***** DATA FOR PROCESSING

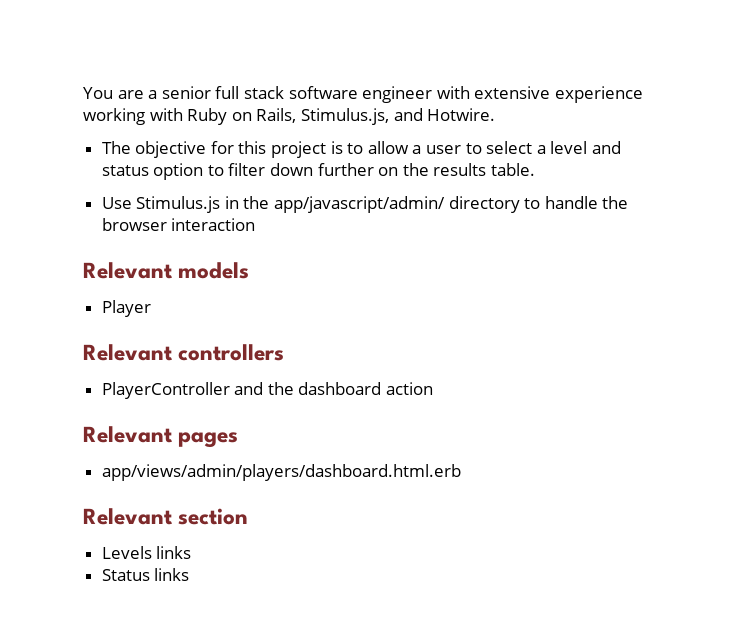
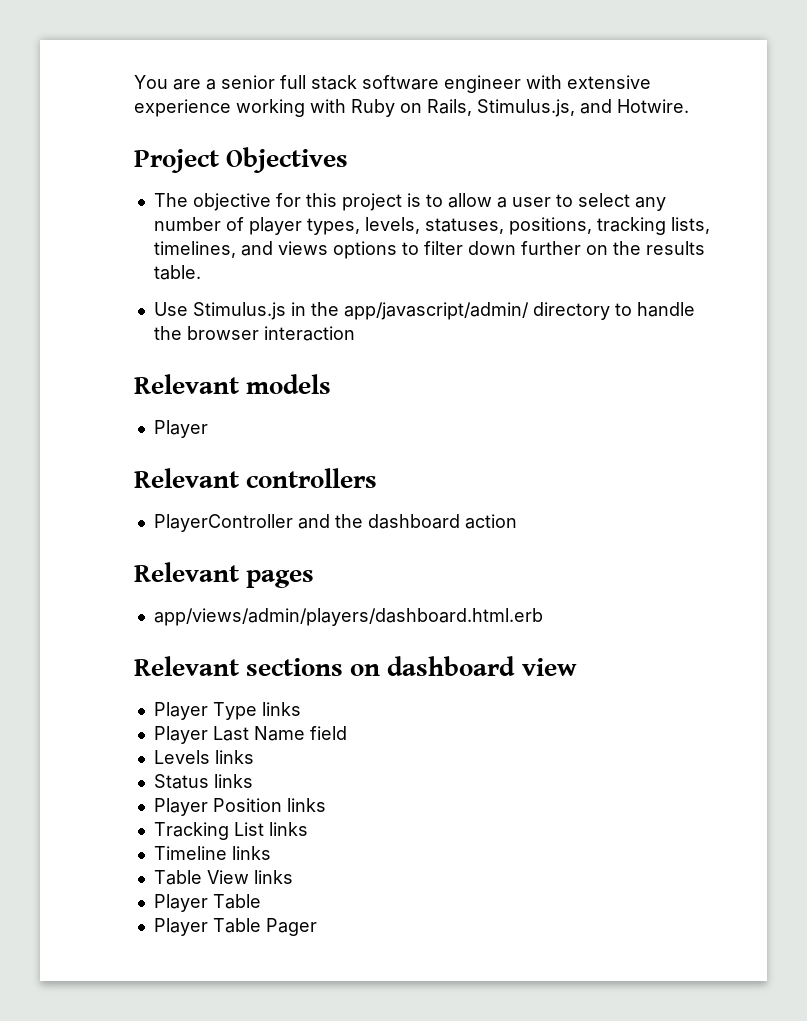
+ Project Objectives
- The objective for this project is to allow a user to select a level and status option to filter down further on the results table.
+ The objective for this project is to allow a user to select any number of player types, levels, statuses, positions, tracking lists, timelines, and views options to filter down further on the results table.
- Relevant section
+ Relevant sections on dashboard view
+ Player Type links
+ Player Last Name field
  Levels links
  Status links
+ Player Position links
+ Tracking List links
+ Timeline links
+ Table View links
+ Player Table
+ Player Table Pager

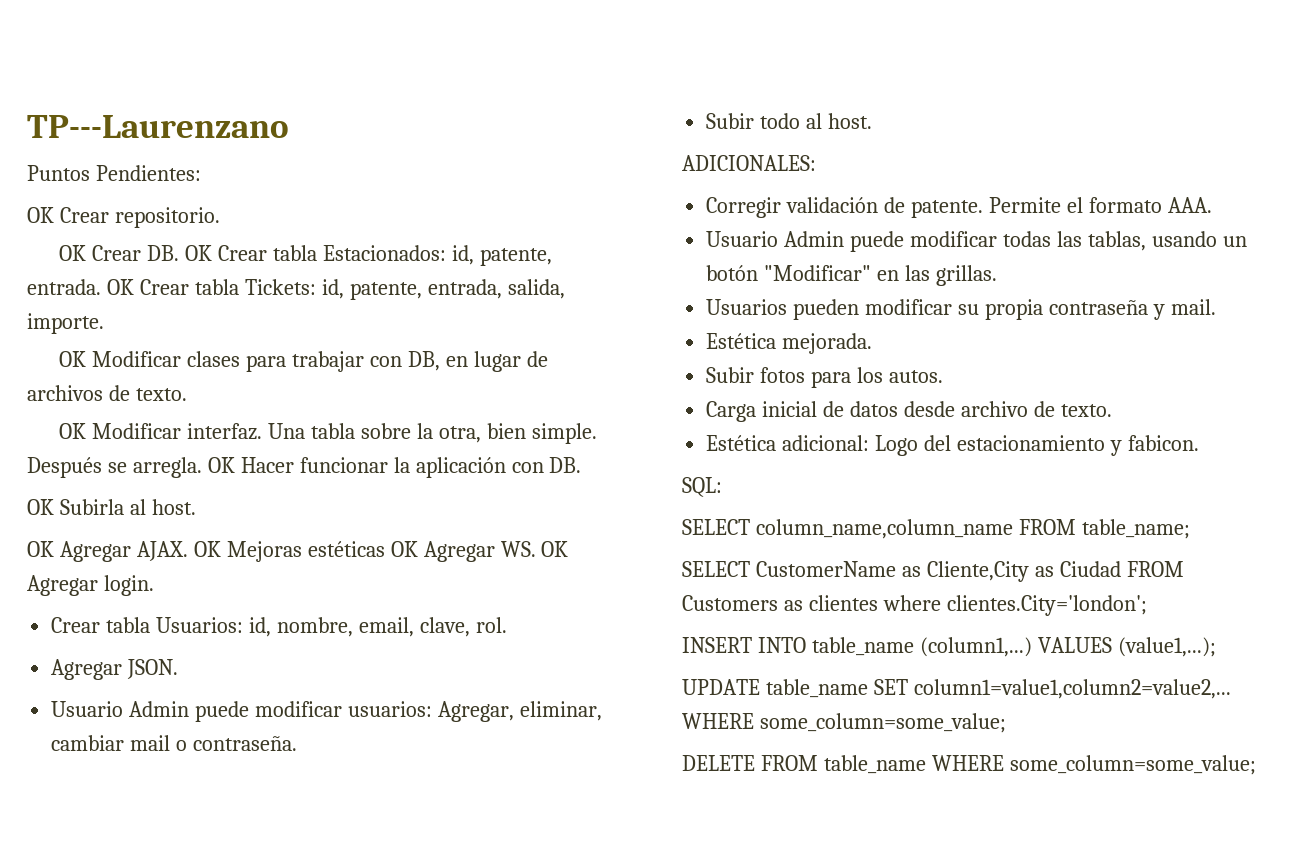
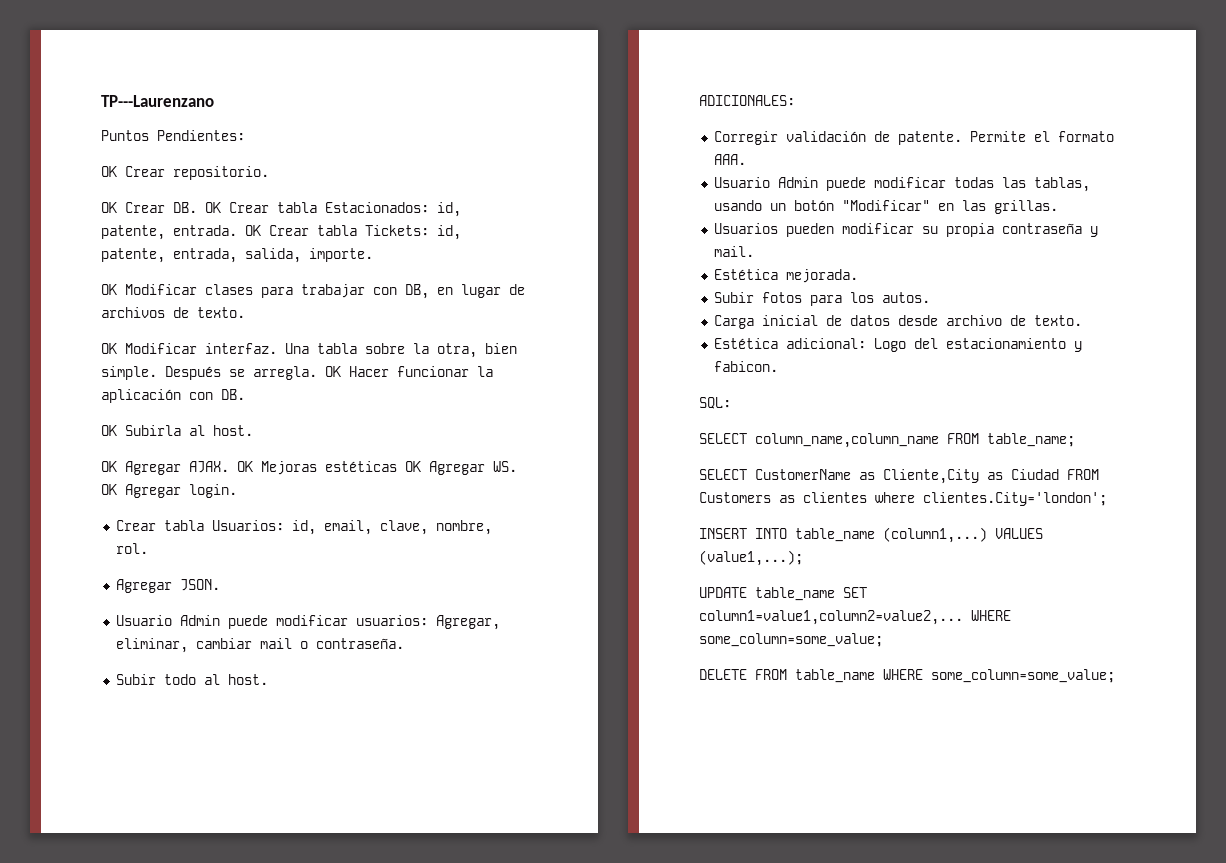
- Crear tabla Usuarios: id, nombre, email, clave, rol.
+ Crear tabla Usuarios: id, email, clave, nombre, rol.

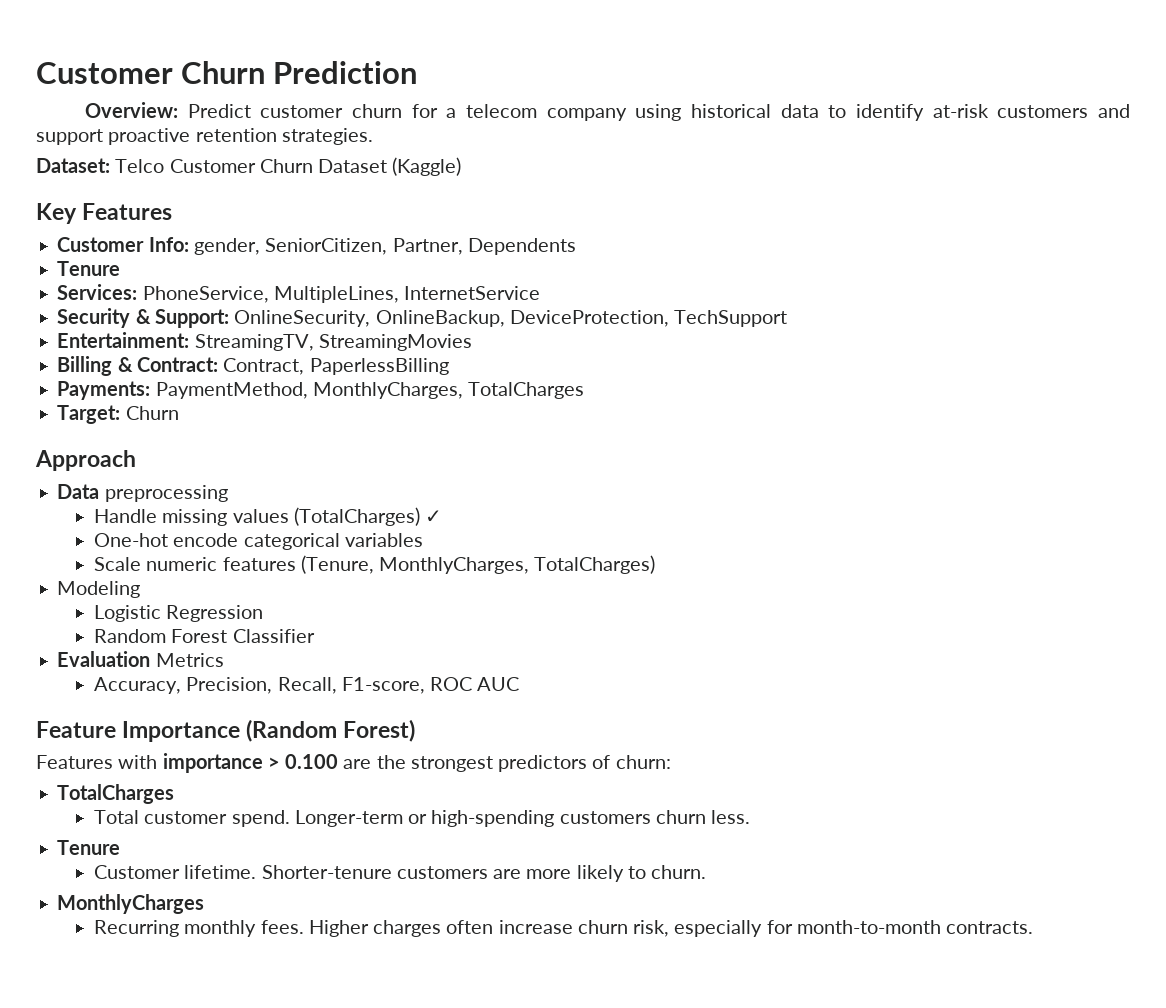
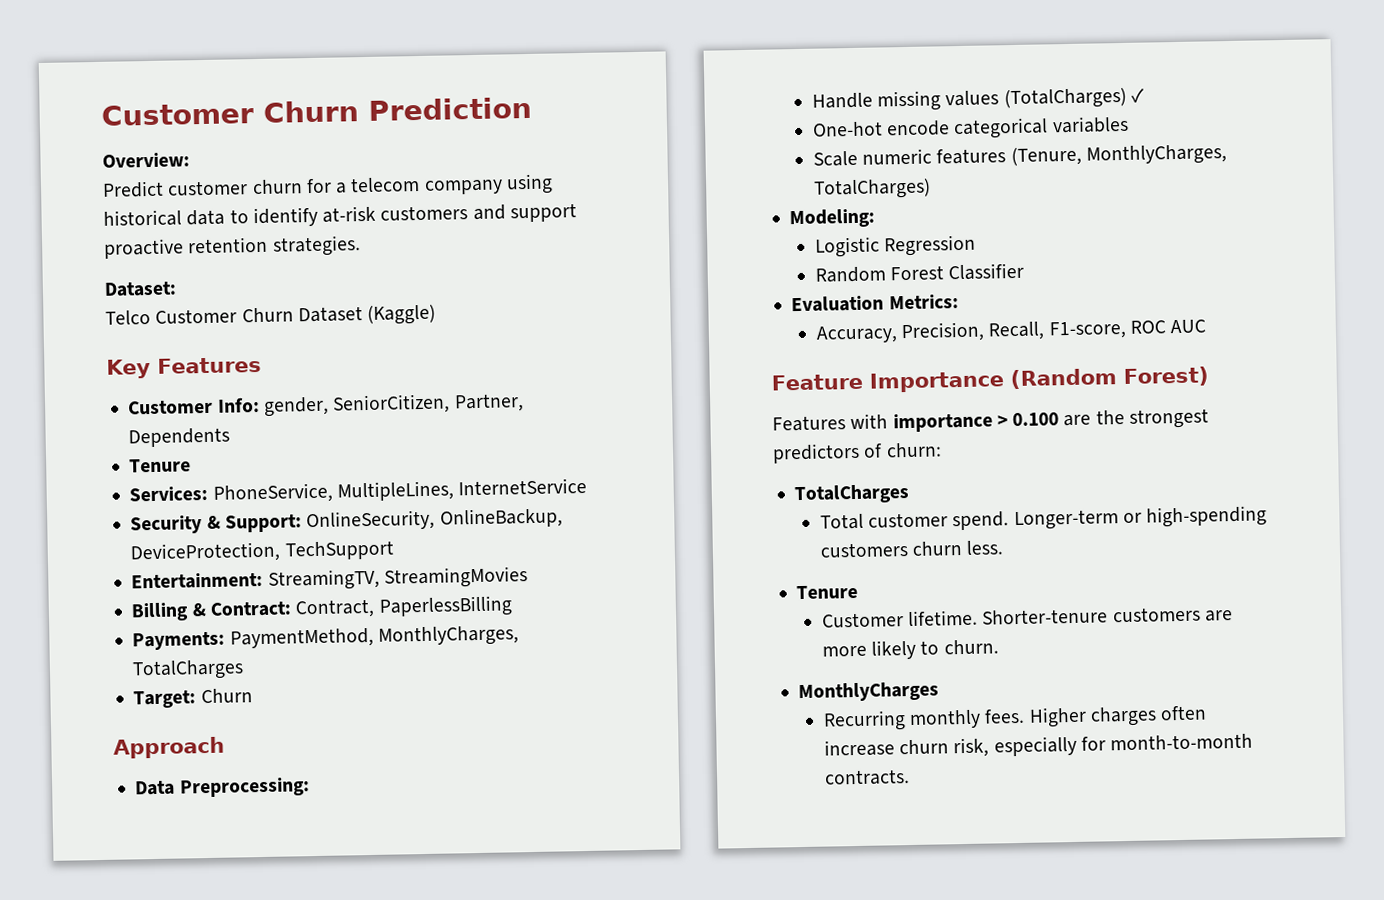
- Overview: Predict customer churn for a telecom company using historical data to identify at-risk customers and support proactive retention strategies.
+ Overview:
+ Predict customer churn for a telecom company using historical data to identify at-risk customers and support proactive retention strategies.
- Dataset: Telco Customer Churn Dataset (Kaggle)
+ Dataset:
+ Telco Customer Churn Dataset (Kaggle)
- Data preprocessing
+ Data Preprocessing:
- Modeling
+ Modeling:
- Evaluation Metrics
+ Evaluation Metrics:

**********

### WHAT TO PRODUCE
Copy out all lines of the material above in which "links" occurs.

### SOLUTION
+ Player Type links
  Levels links
  Status links
+ Player Position links
+ Tracking List links
+ Timeline links
+ Table View links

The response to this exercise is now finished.